久林さんと入った居酒屋は営業の新年会で使ったところだった。
「黒田さんはお酒は弱いですが、居酒屋がお好きだと聞いてます。ここ、焼き鳥がおいしいそうですね」
「その情報、誰から…もしかして梅岡課長?」
頭に浮かんだのは、うちの梅岡課長。そういえば久林さんと結構親しいと聞いたことがある。年齢も同じ32歳。でも課長のほうが2年先輩なんだよねー。
「梅岡君は私と高校時代の同級生でして、率先していろいろ協力してくれるんですよ。持つべきはいい友人です」
課長!!いや梅岡!!あんたいったい何やらかしたんだ!!失礼発言無表情悪魔メガネが無表情ながら非常に悪い顔をしている!!
たとえお酒に弱くても、巨峰サワー1杯くらいなら大丈夫だ。それにしても上品な美形の久林さんと焼き鳥の評判な居酒屋って、なんかすずめの群れに白鳥が来ちゃったよ的な違和感があるのは気のせいでしょうか。
彼が予約していた部屋は個室だったので、その違和感を味わうのが私だけというのがまた。
「ところで黒田さん。お約束の招待券の対価は忘れてないですよね」
「えー、なんだっけ」
「鼻がひくついてますよ。一時の恥と入手困難の招待券、どっちを取るんですか?」
黒田さんなら招待券ですよねえというその悟った表情はやめろ(無表情だがなんとなく分かる)。悔しいことに、彼の予想は当たっているのだ…。

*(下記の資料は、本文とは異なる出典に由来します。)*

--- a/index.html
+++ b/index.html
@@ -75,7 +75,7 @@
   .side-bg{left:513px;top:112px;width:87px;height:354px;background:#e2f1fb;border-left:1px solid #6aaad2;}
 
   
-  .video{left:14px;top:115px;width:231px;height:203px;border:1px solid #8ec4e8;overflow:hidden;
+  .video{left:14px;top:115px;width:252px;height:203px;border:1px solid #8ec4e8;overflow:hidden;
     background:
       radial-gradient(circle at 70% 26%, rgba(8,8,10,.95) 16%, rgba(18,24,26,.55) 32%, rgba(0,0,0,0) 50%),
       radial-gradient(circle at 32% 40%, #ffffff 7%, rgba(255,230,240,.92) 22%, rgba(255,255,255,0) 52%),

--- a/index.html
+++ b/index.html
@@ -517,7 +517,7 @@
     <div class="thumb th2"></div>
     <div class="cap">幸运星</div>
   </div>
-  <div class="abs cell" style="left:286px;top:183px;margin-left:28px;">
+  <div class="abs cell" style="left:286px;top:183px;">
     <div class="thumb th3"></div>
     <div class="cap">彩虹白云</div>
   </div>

「…久林さんのあの煩悩発言は私にはセフレ申し込みとしか思えなかったよ」
「私はそういうおつきあいをするタイプに見えたのでしょうか。悲しいです」
「ごめんっ。でもあの言われ方だとそうとしか思えなくて」
「私がそういうお付き合いをするとしたら、現地集合のうえ目的達成後は現地解散です」
「少しは情緒ってもんがないのか」
「情緒?そんな関係に必要ありませんよ。それに黒田さんには現地集合現地解散なんてことはしません。私に口説かれてみませんか」
私、変だぞ。久林さんがかわいく見えてきた。
「…なんか、久林さんがすごくかわいくみえる。無表情なのに、不思議」
「なんですか、それ」
ちょっと困っているような彼をみて、私はますますかわいく見えてしまう。
「わかった、口説かれてあげるよ。でもちゃんと気持ちを込めてよね」
「私はいつだって黒田さんに気持ちを込めていますけどね。このあとの時間も私とすごすのは嫌ですか?」
嫌じゃないから、私はそっとうなずいてみた。